Work to complete:
Print verbatim the lines from the beginning of the entries through the line containing "width:80px; display:flex; justify-content:center;", both ends included. Pictures should be left out.

Given data:
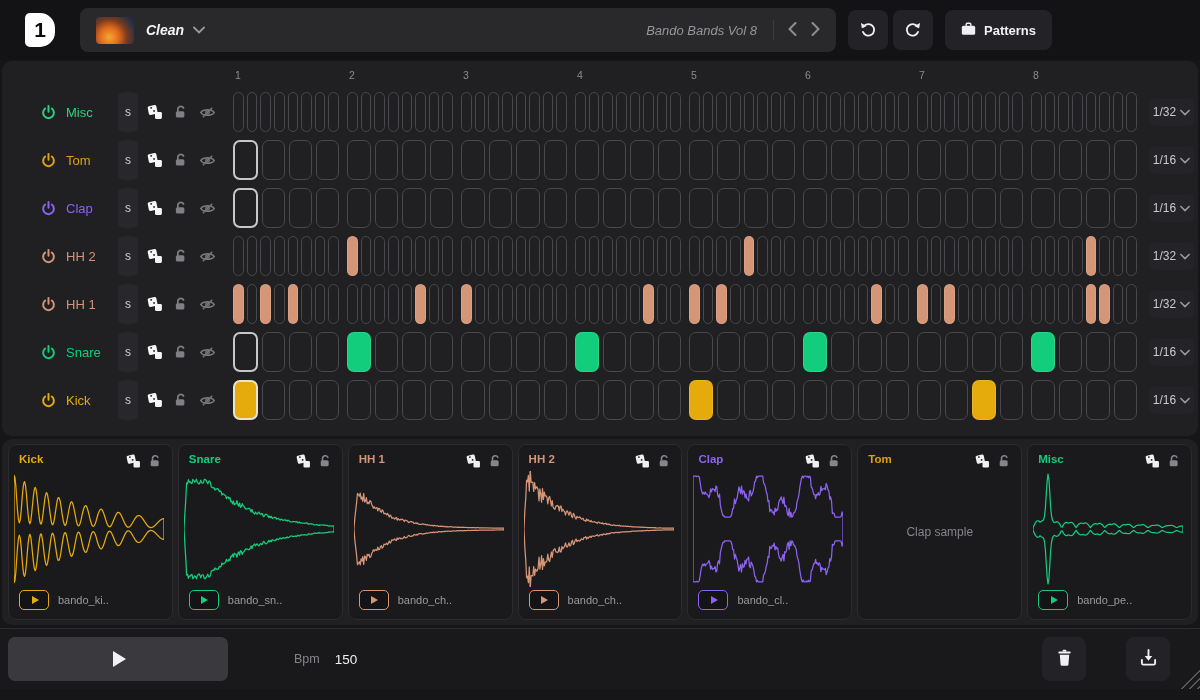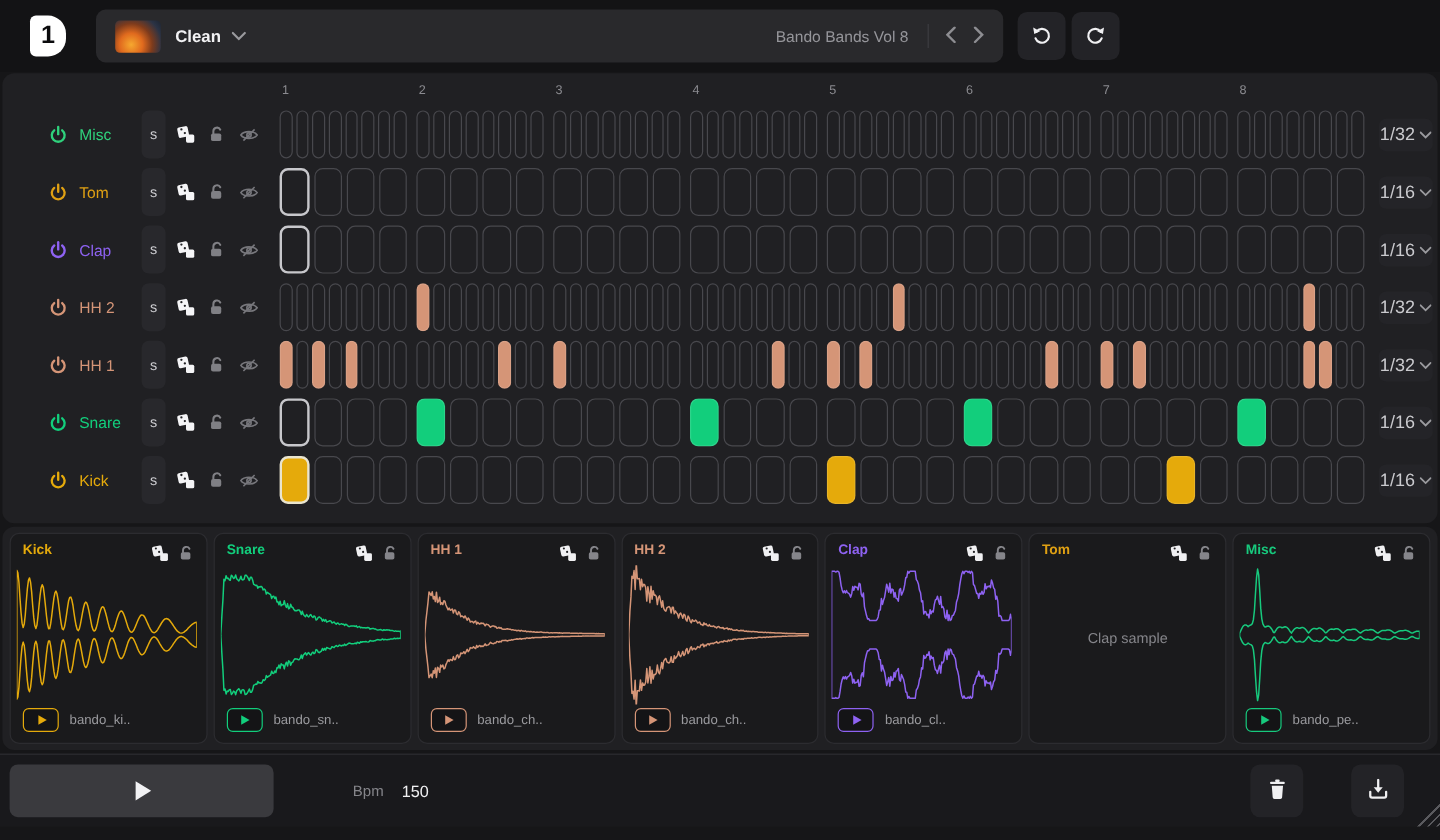--- a/index.html
+++ b/index.html
@@ -10,7 +10,7 @@
   .header { height:60px; display:flex; align-items:center; background:#131315; padding-right:14px; }
   .logo-box { width:80px; display:flex; justify-content:center; align-items:center; }
   .logo { width:30px; height:34px; background:#ffffff; border-radius:5px 15px 15px 5px; display:flex; align-items:center; justify-content:center; color:#0b0b0d; font-weight:bold; font-size:21px; }
-  .kit-bar { width:756px; height:44px; background:#29292c; border-radius:8px; display:flex; align-items:center; padding:10px 16px; }
+  .kit-bar { width:756px; height:44px; background:#29292c; border-radius:8px; display:flex; align-items:center; padding:10px 16px;font-style:italic; }
   .kit-thumb { width:38px; height:27px; border-radius:4px; background:radial-gradient(circle at 35% 75%, #f6a82f 0%, #e06a1e 30%, #7e3b1c 55%, #2b3345 80%, #1d2430 100%); }
   .kit-name { margin-left:12px; font-weight:bold; font-size:14px; color:#f2f2f4; }
   .chev { display:inline-flex; color:#9a9a9e; }

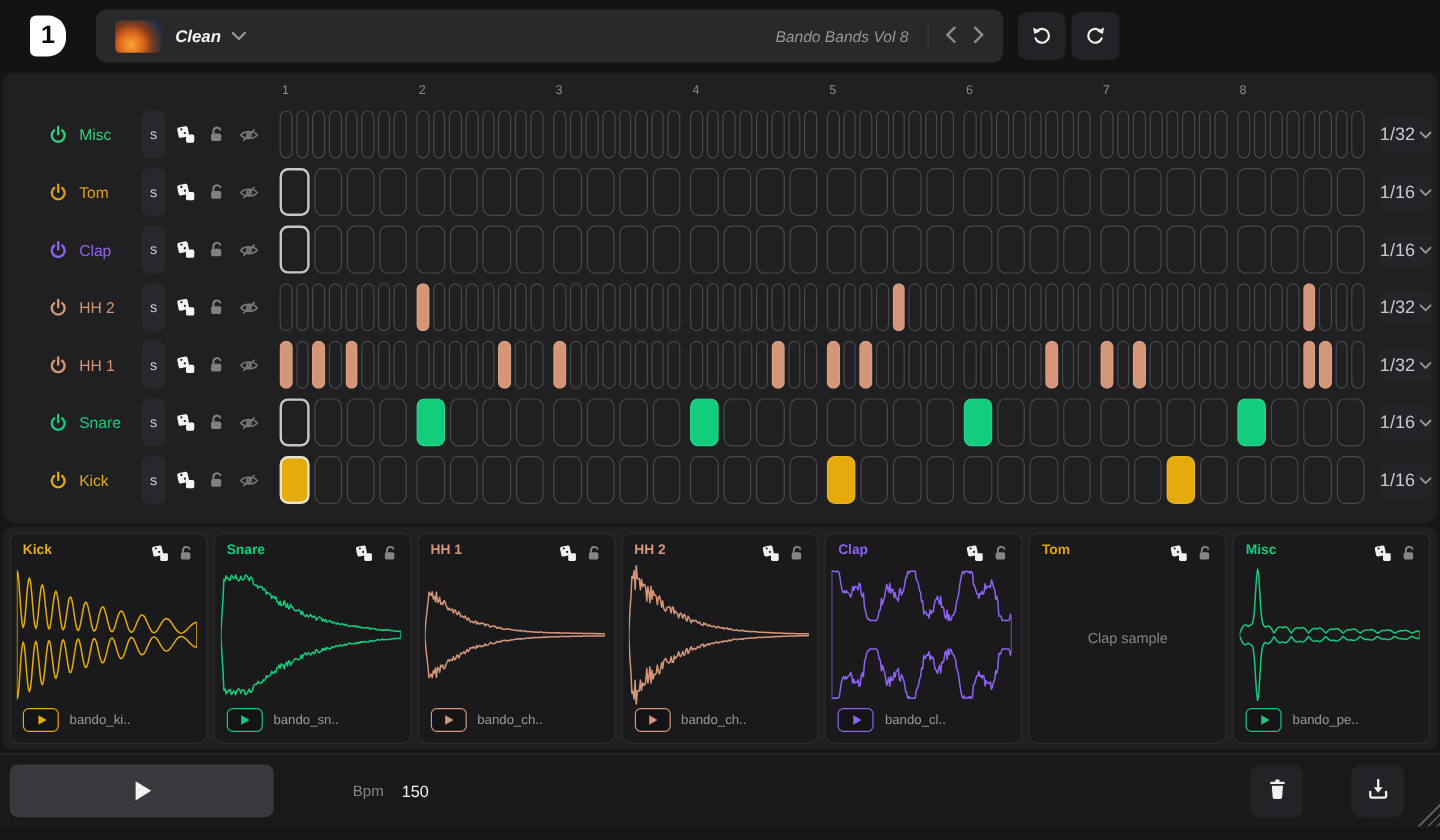--- a/index.html
+++ b/index.html
@@ -117,6 +117,13 @@
           <polygon points="17.8,3.2 16.8,9.2 11.4,6.6" fill="#f0f0f2"></polygon>
         </svg></span>
   </button>
+  <button class="patterns-btn">
+    <span><svg width="15" height="14" viewBox="0 0 18 16">
+          <path d="M6.2 4 V2.6 A1.6 1.6 0 0 1 7.8 1 h2.4 A1.6 1.6 0 0 1 11.8 2.6 V4" fill="none" stroke="#f0f0f2" stroke-width="1.8"></path>
+          <rect x="1" y="4" width="16" height="11" rx="2" fill="#f0f0f2"></rect>
+        </svg></span>
+    <span>Patterns</span>
+  </button>
 </div>
 
 <div class="seq">

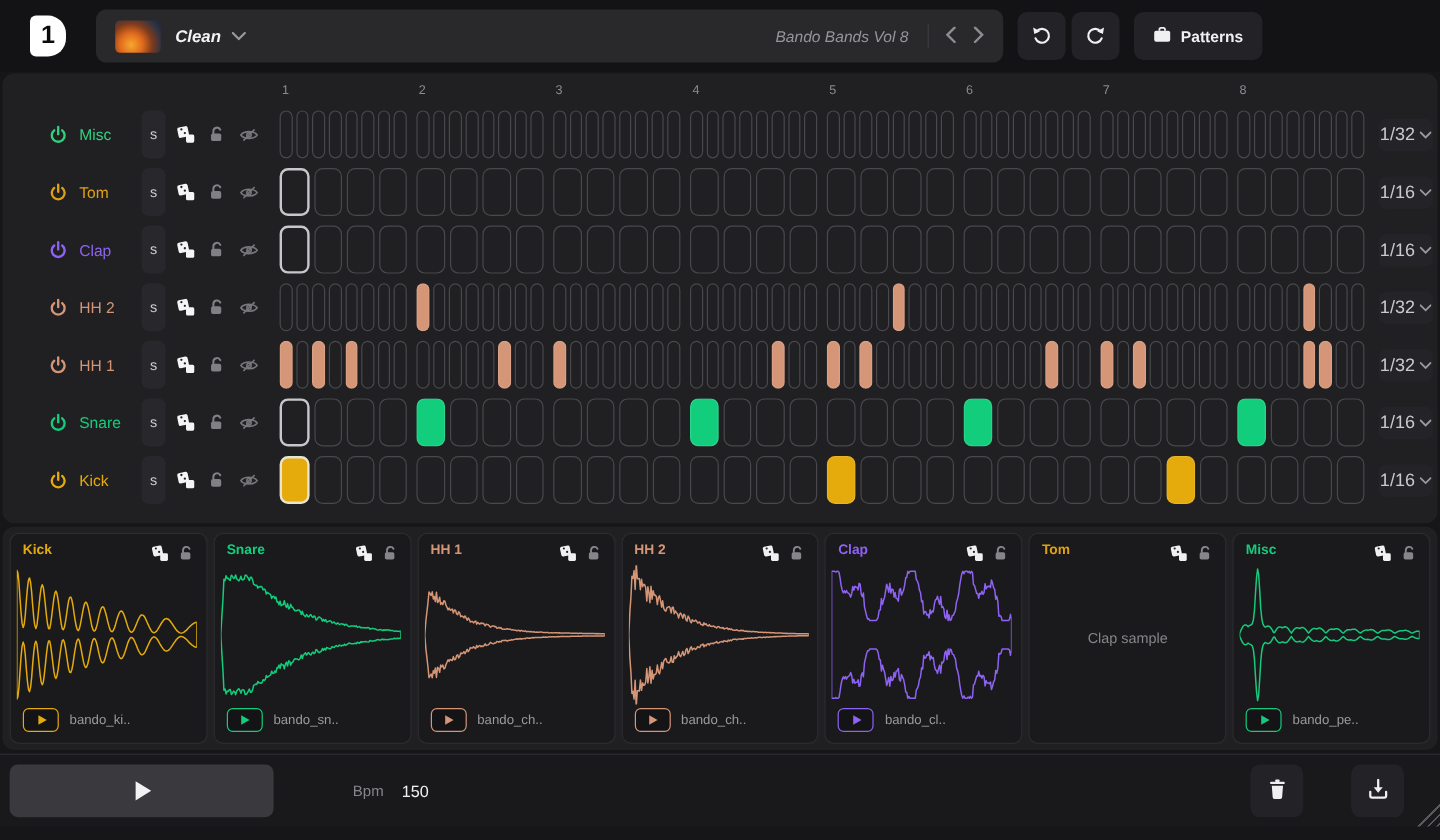--- a/index.html
+++ b/index.html
@@ -47,7 +47,7 @@
   .step.active { background:var(--c); border-color:rgba(255,255,255,0.12); }
   .step.hl { border:2px solid #c7c7cb; }
   .step.active.hl { border:2px solid #e9e4cf; }
-  .rate { margin-left:12px; width:45px; height:27px; background:#242428; border:none; border-radius:6px; color:#cacace; font-size:15px; display:flex; align-items:center; justify-content:center; gap:4px; cursor:pointer; font-family:inherit; }
+  .rate { margin-left:12px; width:45px; height:27px; background:#242428; border:none; border-radius:6px; color:#cacace; font-size:12px; display:flex; align-items:center; justify-content:center; gap:4px; cursor:pointer; font-family:inherit; }
 
   
   .pads { background:#202023; margin:3px 2px 0 2px; border-radius:10px; padding:5px 6px; display:flex; gap:5px; }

Response:
--- a/index.html
+++ b/index.html
@@ -10,7 +10,7 @@
   .header { height:60px; display:flex; align-items:center; background:#131315; padding-right:14px; }
   .logo-box { width:80px; display:flex; justify-content:center; align-items:center; }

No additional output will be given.